Before continuing, try to answer the following questions. The answers can be found at the end of the article.
- Which of the following statements is correct?
a. Type I error occurs when there is a difference that is only due to chance and it is mainly due to statistical errors in the study design.
b. Histograms are useful to demonstrate the mode of distribution of a data set.
c. Type II error occur when there is real difference that is not shown statistically.
d. Mean, Median and Mode are equal in normal distribution.
e. A Box and Whisker plot is usually used to demonstrate normally distributed data.
- Which of the following is correct?
a. Standard error of mean (SEM) is a measure of spread.
b. NNT (number needed to treat) is the reciprocal of relative risk reduction.
c. The standard error of mean (SEM) decreases as the sample size increases.
d. Absolute risk reduction is the percentage in the intervention group minus percentage in the control group.
e. Sample size does not affect the confidence intervals.
Statistics is the practice or science of collecting and analysing numerical data in large quantities, especially for the purpose of inferring proportions in a whole (population) from those in a representative sample (Oxford Dictionary). This tutorial will cover the basic knowledge that underpins statistics in clinical practice and will cover the following topics:
- Types of Data
- Data Collection
- Data Presentation
- Inferential Statistics
TYPES OF DATA
Data are observations collected together from measuring a set of variables.

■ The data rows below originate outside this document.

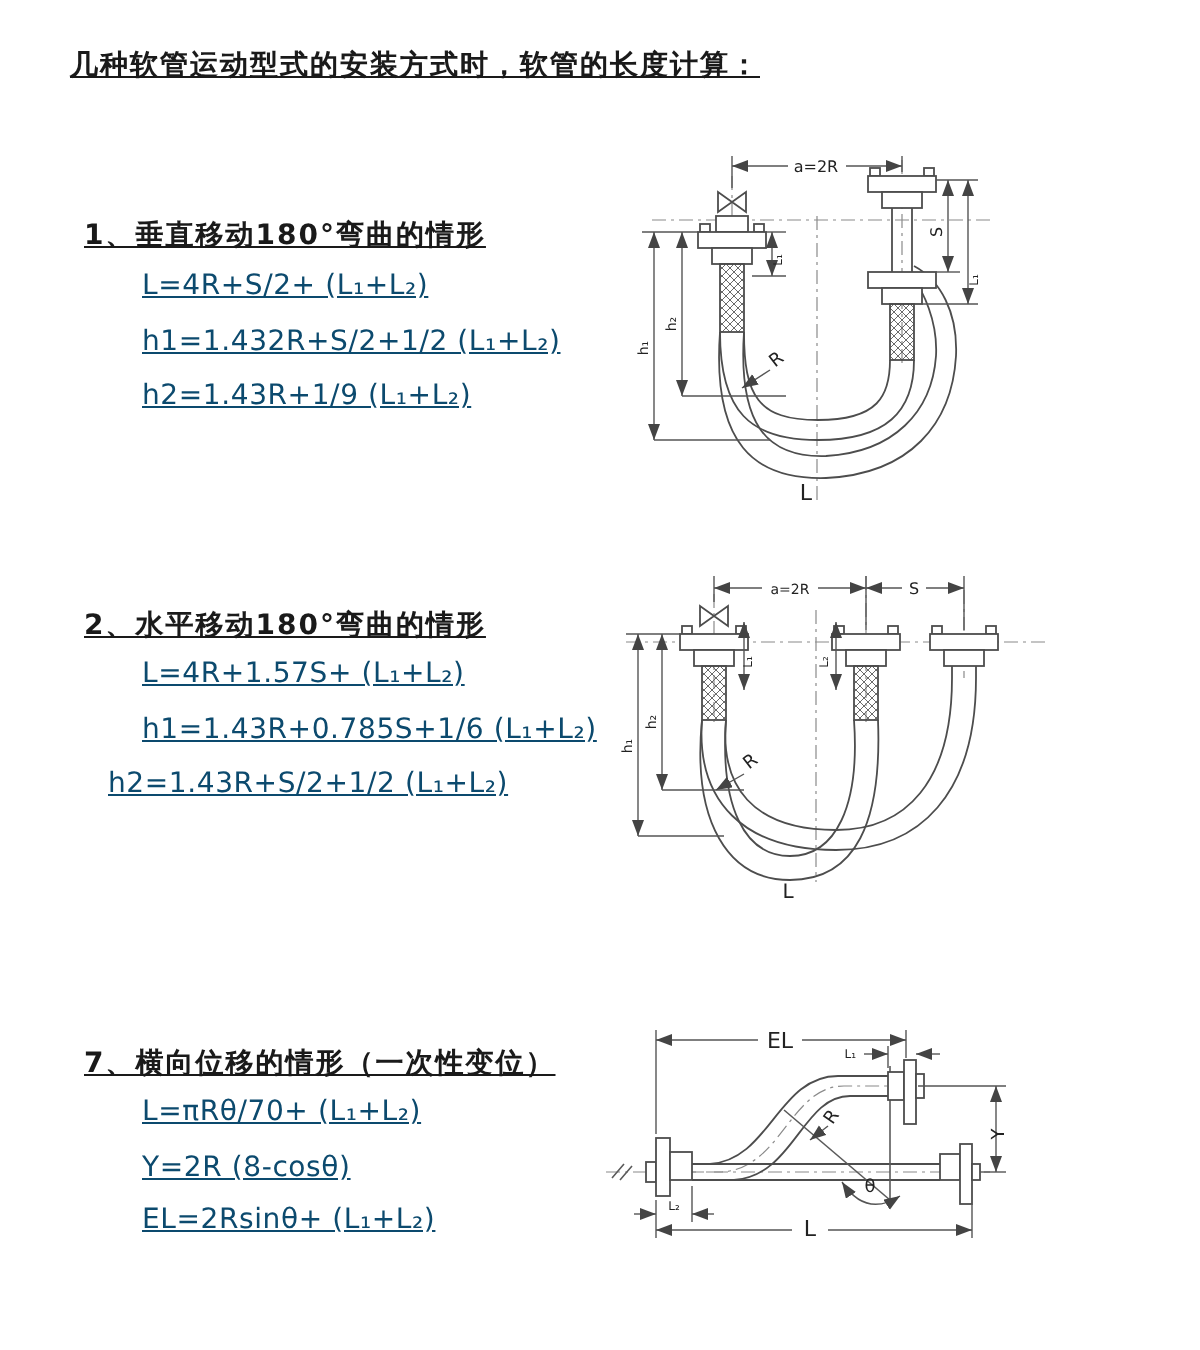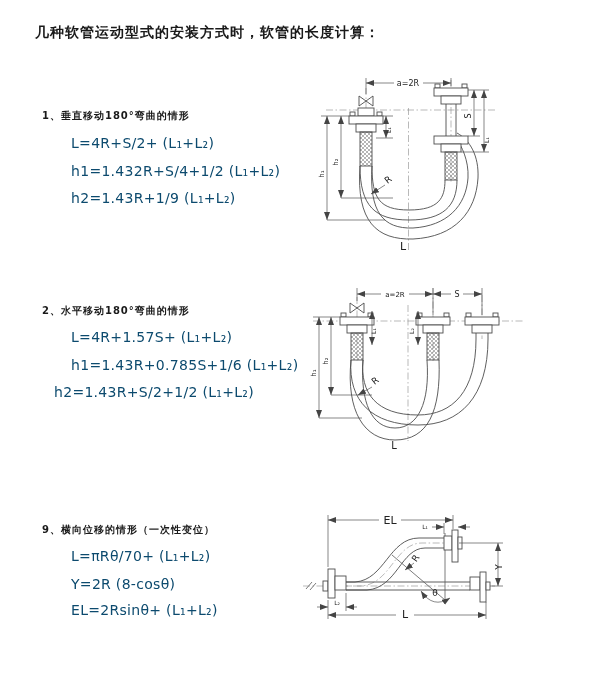--- a/index.html
+++ b/index.html
@@ -11,7 +11,7 @@
     position:relative;
     overflow:hidden;
   }
-  .abs { position:absolute; white-space:nowrap; }
+  .abs { position:absolute; white-space:nowrap;text-decoration:underline; }
   .title { font-size:14px; font-weight:bold; letter-spacing:1px; }
   .sec-heading { font-size:10px; font-weight:bold; letter-spacing:1px; }
   .formula { font-size:14px; font-weight:normal; letter-spacing:0.3px; color:#0c4a6e; }

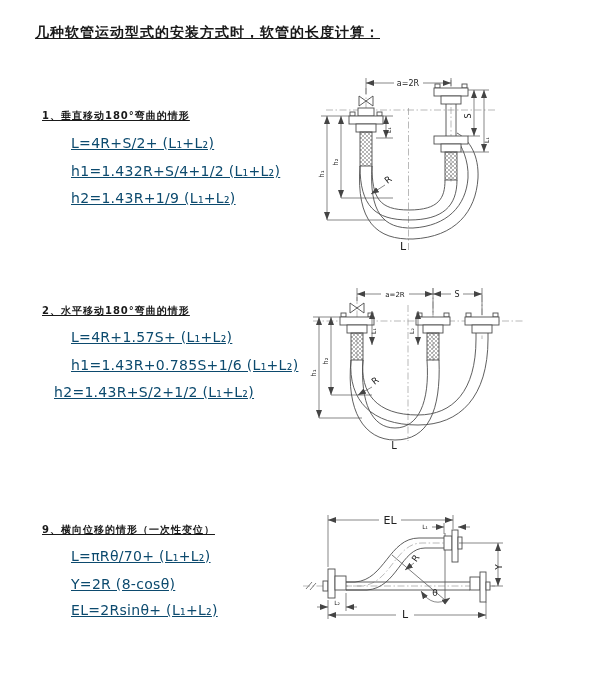--- a/index.html
+++ b/index.html
@@ -13,7 +13,7 @@
   }
   .abs { position:absolute; white-space:nowrap;text-decoration:underline; }
   .title { font-size:14px; font-weight:bold; letter-spacing:1px; }
-  .sec-heading { font-size:10px; font-weight:bold; letter-spacing:1px; }
+  .sec-heading { font-size:14px; font-weight:bold; letter-spacing:1px; }
   .formula { font-size:14px; font-weight:normal; letter-spacing:0.3px; color:#0c4a6e; }
   svg { position:absolute; overflow:visible; }
   svg .ln  { fill:none; stroke:#4d4d4d; stroke-width:0.9; }

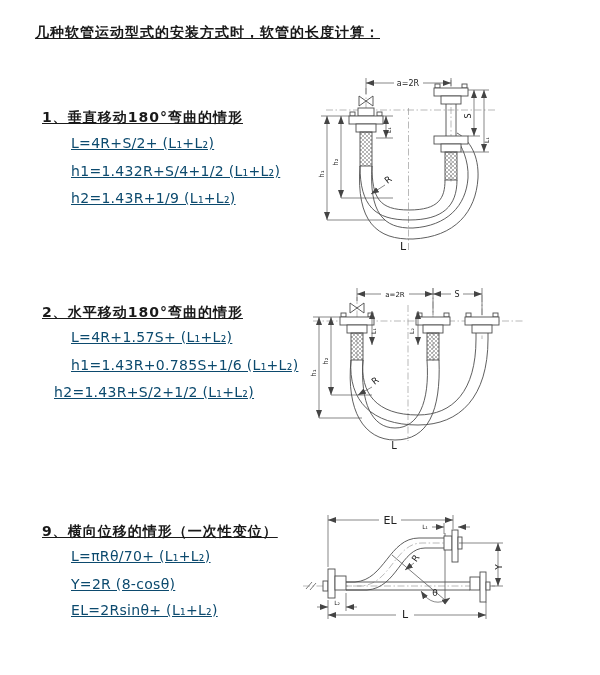--- a/index.html
+++ b/index.html
@@ -45,7 +45,7 @@
 
 <div class="abs sec-heading" style="left:42px; top:109px">1、垂直移动180°弯曲的情形</div>
 <div class="abs formula" style="left:71px; top:135px">L=4R+S/2+ (L₁+L₂)</div>
-<div class="abs formula" style="left:71px; top:163px">h1=1.432R+S/4+1/2 (L₁+L₂)</div>
+<div class="abs formula" style="left:71px; top:163px">h1=1.432R+S/2+1/2 (L₁+L₂)</div>
 <div class="abs formula" style="left:71px; top:190px">h2=1.43R+1/9 (L₁+L₂)</div>
 
 <div class="abs sec-heading" style="left:42px; top:304px">2、水平移动180°弯曲的情形</div>

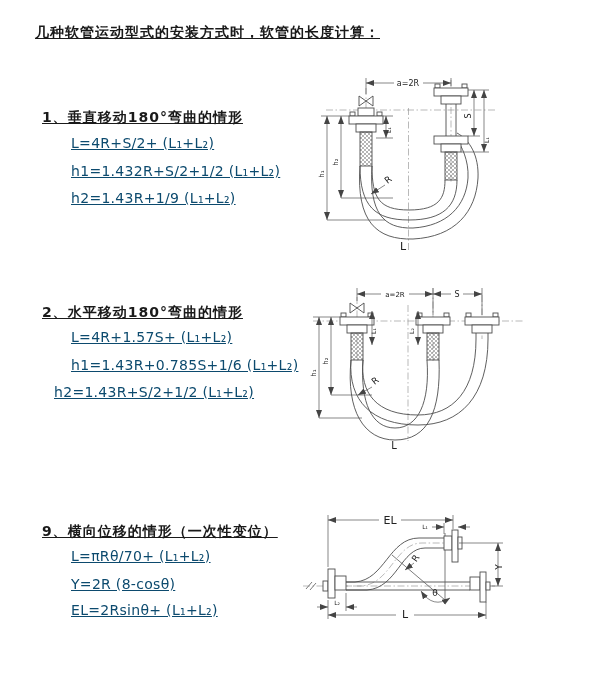--- a/index.html
+++ b/index.html
@@ -53,7 +53,7 @@
 <div class="abs formula" style="left:71px; top:357px">h1=1.43R+0.785S+1/6 (L₁+L₂)</div>
 <div class="abs formula" style="left:54px; top:384px">h2=1.43R+S/2+1/2 (L₁+L₂)</div>
 
-<div class="abs sec-heading" style="left:42px; top:523px">9、横向位移的情形（一次性变位）</div>
+<div class="abs sec-heading" style="left:42px; top:523px">7、横向位移的情形（一次性变位）</div>
 <div class="abs formula" style="left:71px; top:548px">L=πRθ/70+ (L₁+L₂)</div>
 <div class="abs formula" style="left:71px; top:576px">Y=2R (8-cosθ)</div>
 <div class="abs formula" style="left:71px; top:602px">EL=2Rsinθ+ (L₁+L₂)</div>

Variables are elements, features or factors that are liable to vary or change. The first stage in the correct handling of data is to recognize what type of data it is. This determines how it is described and is the first step in deciding the type of statistical test to use. The two main types of data are qualitative and quantitative, and most studies will have a combination of both. While quantitative data are easy to analyse and fairly reliable, qualitative data provide more in depth description of the sample.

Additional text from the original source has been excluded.